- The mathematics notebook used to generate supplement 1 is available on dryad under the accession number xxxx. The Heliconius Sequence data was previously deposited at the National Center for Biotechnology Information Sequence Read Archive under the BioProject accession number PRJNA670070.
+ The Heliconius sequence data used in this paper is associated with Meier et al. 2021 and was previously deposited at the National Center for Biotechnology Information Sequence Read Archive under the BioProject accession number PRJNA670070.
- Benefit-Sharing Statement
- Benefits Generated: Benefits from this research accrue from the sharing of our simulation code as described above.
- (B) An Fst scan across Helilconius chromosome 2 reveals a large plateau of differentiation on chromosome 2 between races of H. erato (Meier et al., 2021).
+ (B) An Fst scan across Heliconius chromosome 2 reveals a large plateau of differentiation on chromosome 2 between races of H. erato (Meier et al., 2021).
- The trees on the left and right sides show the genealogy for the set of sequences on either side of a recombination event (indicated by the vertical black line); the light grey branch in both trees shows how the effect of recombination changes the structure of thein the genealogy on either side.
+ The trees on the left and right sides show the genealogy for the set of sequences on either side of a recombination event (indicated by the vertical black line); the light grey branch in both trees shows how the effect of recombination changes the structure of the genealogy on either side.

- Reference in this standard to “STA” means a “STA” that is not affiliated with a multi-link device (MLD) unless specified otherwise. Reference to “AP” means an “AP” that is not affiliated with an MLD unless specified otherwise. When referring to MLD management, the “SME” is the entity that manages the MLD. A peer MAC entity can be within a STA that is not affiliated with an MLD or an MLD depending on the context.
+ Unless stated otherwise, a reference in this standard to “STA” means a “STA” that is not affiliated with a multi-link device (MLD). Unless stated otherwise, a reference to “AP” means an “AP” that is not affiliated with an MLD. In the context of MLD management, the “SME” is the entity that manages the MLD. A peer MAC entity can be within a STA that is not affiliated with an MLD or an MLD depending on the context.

-*-

[THE TASK] Working from the material above, retype it in its entirety without change.

[ANSWER TO THE PROBLEM]
- The mathematics notebook used to generate supplement 1 is available on dryad under the accession number xxxx. The Heliconius Sequence data was previously deposited at the National Center for Biotechnology Information Sequence Read Archive under the BioProject accession number PRJNA670070.
+ The Heliconius sequence data used in this paper is associated with Meier et al. 2021 and was previously deposited at the National Center for Biotechnology Information Sequence Read Archive under the BioProject accession number PRJNA670070.
- Benefit-Sharing Statement
- Benefits Generated: Benefits from this research accrue from the sharing of our simulation code as described above.
- (B) An Fst scan across Helilconius chromosome 2 reveals a large plateau of differentiation on chromosome 2 between races of H. erato (Meier et al., 2021).
+ (B) An Fst scan across Heliconius chromosome 2 reveals a large plateau of differentiation on chromosome 2 between races of H. erato (Meier et al., 2021).
- The trees on the left and right sides show the genealogy for the set of sequences on either side of a recombination event (indicated by the vertical black line); the light grey branch in both trees shows how the effect of recombination changes the structure of thein the genealogy on either side.
+ The trees on the left and right sides show the genealogy for the set of sequences on either side of a recombination event (indicated by the vertical black line); the light grey branch in both trees shows how the effect of recombination changes the structure of the genealogy on either side.

- Reference in this standard to “STA” means a “STA” that is not affiliated with a multi-link device (MLD) unless specified otherwise. Reference to “AP” means an “AP” that is not affiliated with an MLD unless specified otherwise. When referring to MLD management, the “SME” is the entity that manages the MLD. A peer MAC entity can be within a STA that is not affiliated with an MLD or an MLD depending on the context.
+ Unless stated otherwise, a reference in this standard to “STA” means a “STA” that is not affiliated with a multi-link device (MLD). Unless stated otherwise, a reference to “AP” means an “AP” that is not affiliated with an MLD. In the context of MLD management, the “SME” is the entity that manages the MLD. A peer MAC entity can be within a STA that is not affiliated with an MLD or an MLD depending on the context.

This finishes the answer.